0 0 Wuhan Fiberhome Technical Services Co.,Ltd. , Wuhan 430068 , China

Network traffic prediction plays a critical role in network management and optimization. While traditional deep learning models, such as recurrent neural networks and convolutional neural networks, perform well in time series prediction, they still face some challenges in network traffic prediction. Firstly, these models are prone to information loss when dealing with long time dependencies. Second, these models tend to have high complexity and are difficult to operate effectively in real-world deployments. To address these issues, we propose an improved lightweight transformer model. The model effectively captures long-term dependencies by introducing a self-attention mechanism, and achieves the goal of lightweight by modifying the shape of the embedding module and the com putation of the self-attention score, making it more suitable for practical deployment. Preliminary experimental results show that our improved transformer model outperforms existing methods in terms of both prediction accuracy and efficiency.

eol>Deep learning Artificial intelligence Network traffic prediction lightweight Attention mechanism

1. Introduction

With the popularity of the Internet and advances in network technology, network size continues to expand and network services and applications become more diverse. Network traffic can reflect user activities and assess network load and operational status [ 1,2 ]. By predicting network traffic, network operation can be managed based on complex characteristics and changing rules, identifying bottlenecks, potential threats and failures, optimizing configuration, intrusion detection and fault management. As a result, network traffic prediction has become a hot research topic [ 3 ].

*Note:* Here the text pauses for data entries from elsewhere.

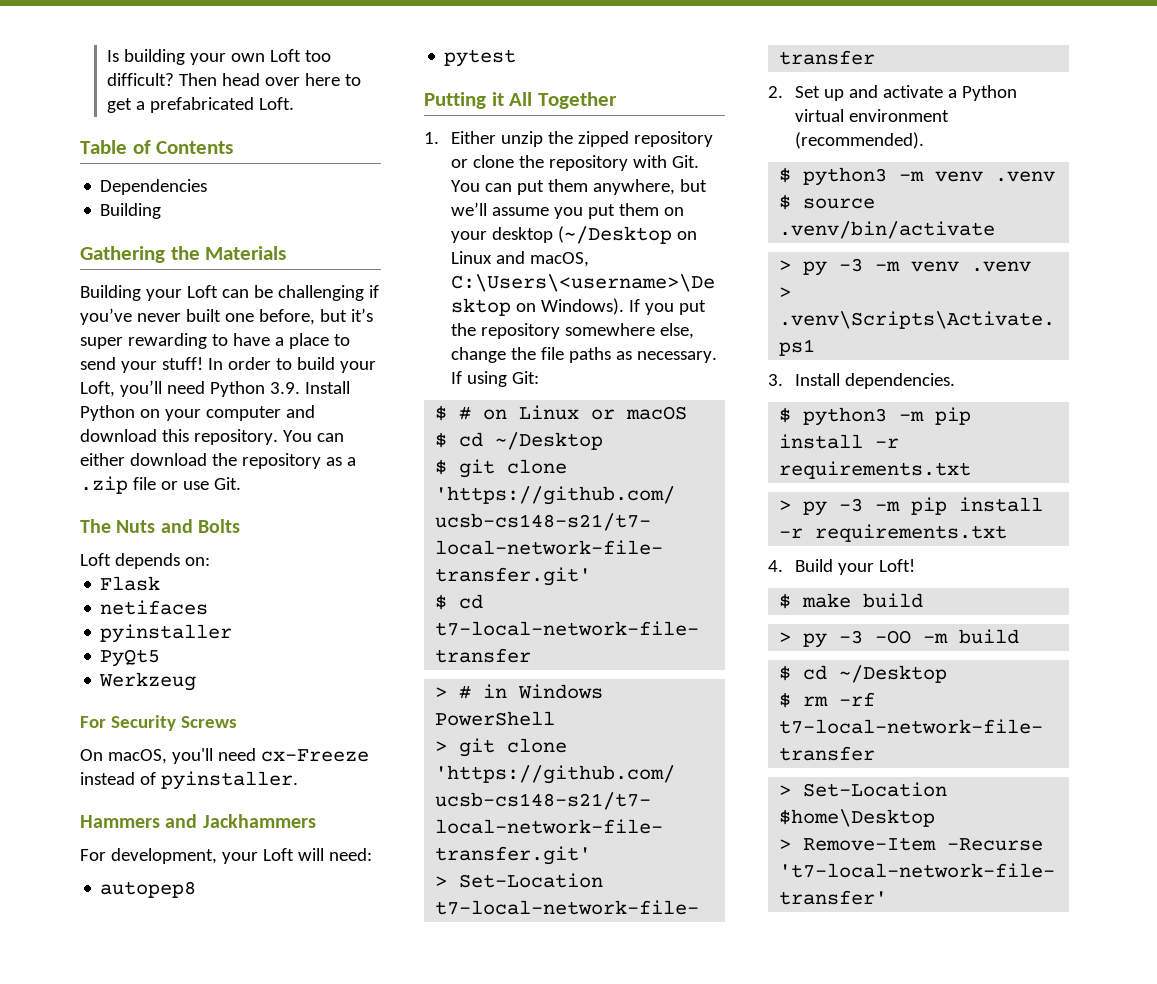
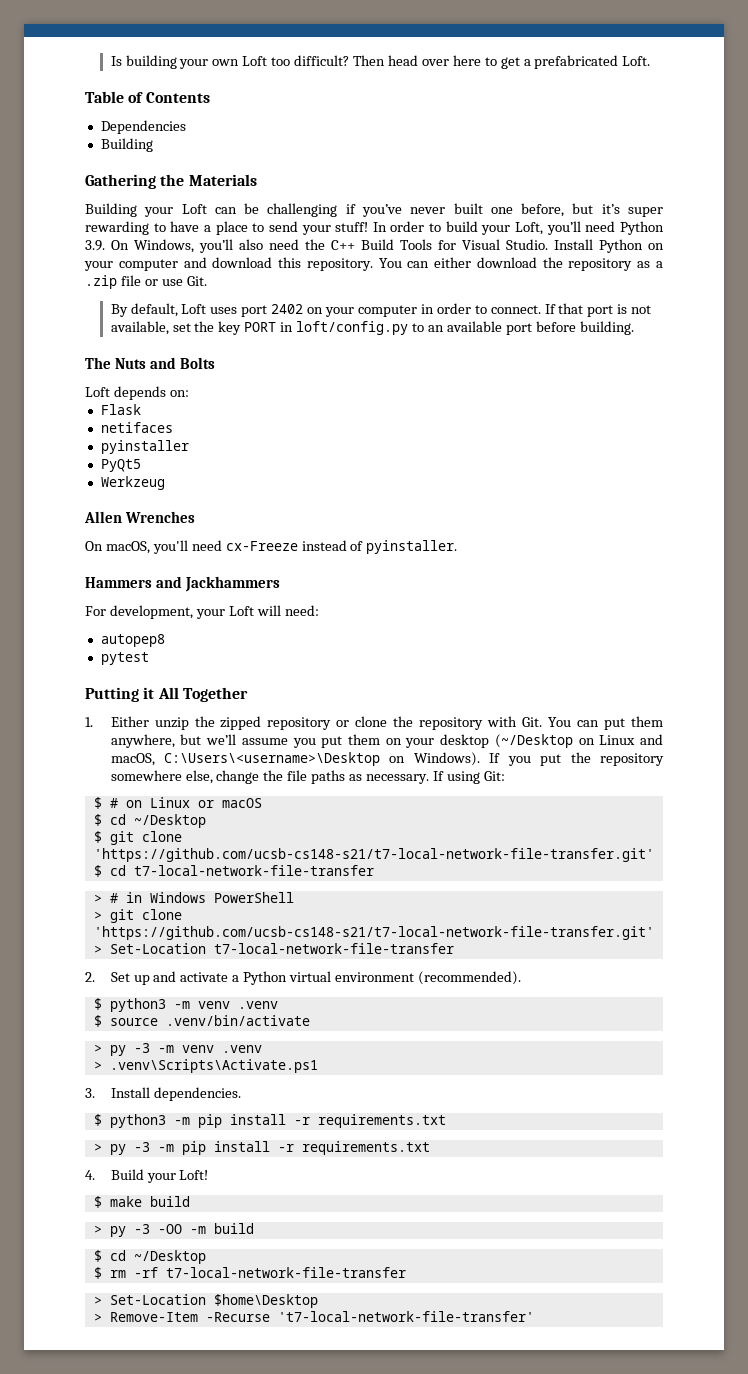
(300, 388) none -> [111,239,548,253] On Windows, you’ll also need the C++ Build Tools for Visual Studio.
(241, 483) none -> [110,303,652,317] [110,321,634,335] // By default, Loft uses port 2402 on your computer in order to connect. If that port is not available, set the key PORT in loft/config.py to an available port before building.
[80,715,237,731] For Security Screws -> [84,511,195,523] Allen Wrenches

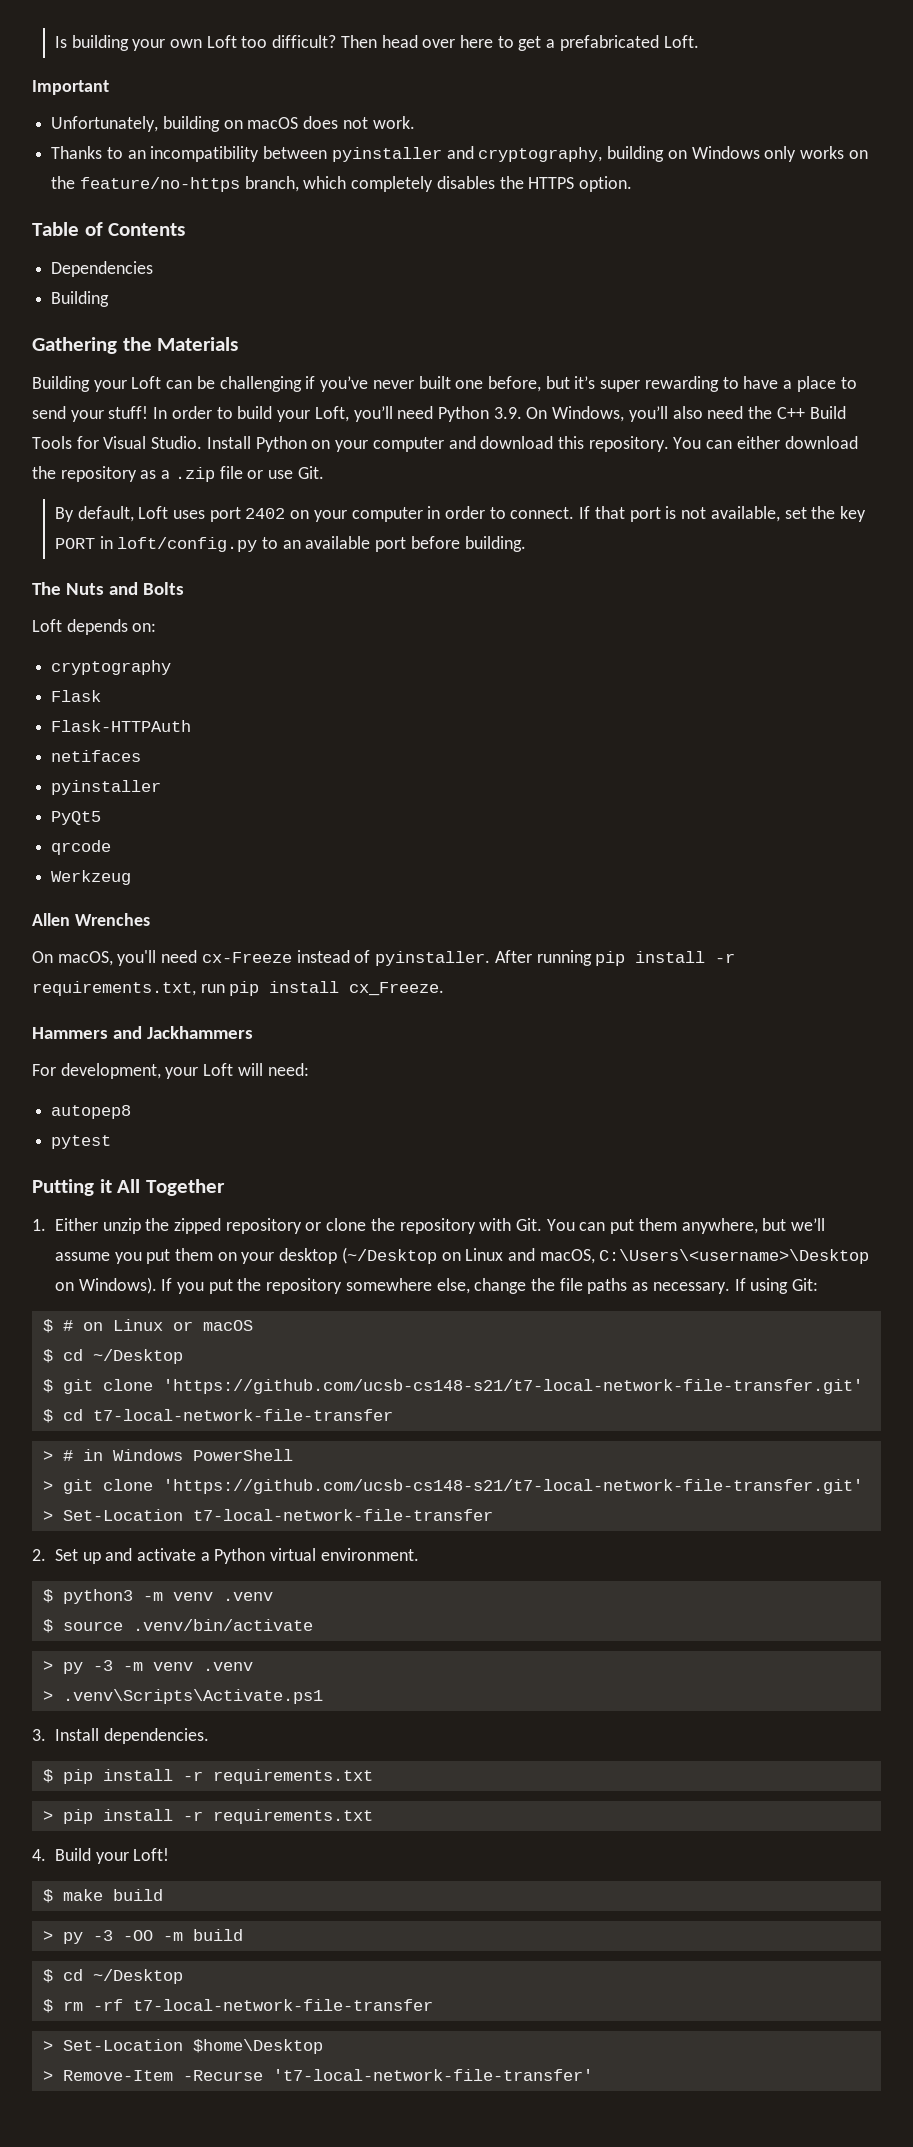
(651, 61) none -> [32,80,109,95] [51,116,415,132] [51,146,868,162] [51,176,633,192] // Important // Unfortunately, building on macOS does not work. // Thanks to an incompatibility between pyinstaller and cryptography, building on Windows only works on the feature/no-https branch, which completely disables the HTTPS option.
(189, 393) none -> [51,660,172,675] // cryptography
(141, 409) none -> [51,720,192,732] // Flask-HTTPAuth
(141, 465) none -> [51,840,112,855] // qrcode
(458, 547) none -> [494,950,736,966] [32,981,445,996] After running pip install -r requirements.txt, run pip install cx_Freeze.
[335,971,521,985] environment (recommended). -> [320,1548,419,1561] environment.
[109,1114,190,1128] python3 -m -> (53, 1776) none
[109,1142,174,1155] py -3 -m -> (53, 1816) none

With the rapid proliferation of Internet of Things (IoT) devices and the complexity of network environments, predicting network traffic is becoming increasingly important to ensure network performance, optimize resource allocation and enforce security. However, with these technological advances comes the proliferation of edge devices, which typically have limited computing power and storage resources [ 4,5 ]. However, to meet the demand for highly accurate network traffic prediction, existing research relies on complex deep learning models and large-scale data processing algorithms that perform well when running on cloud servers, but face serious challenges when applied to edge devices [ 6 ].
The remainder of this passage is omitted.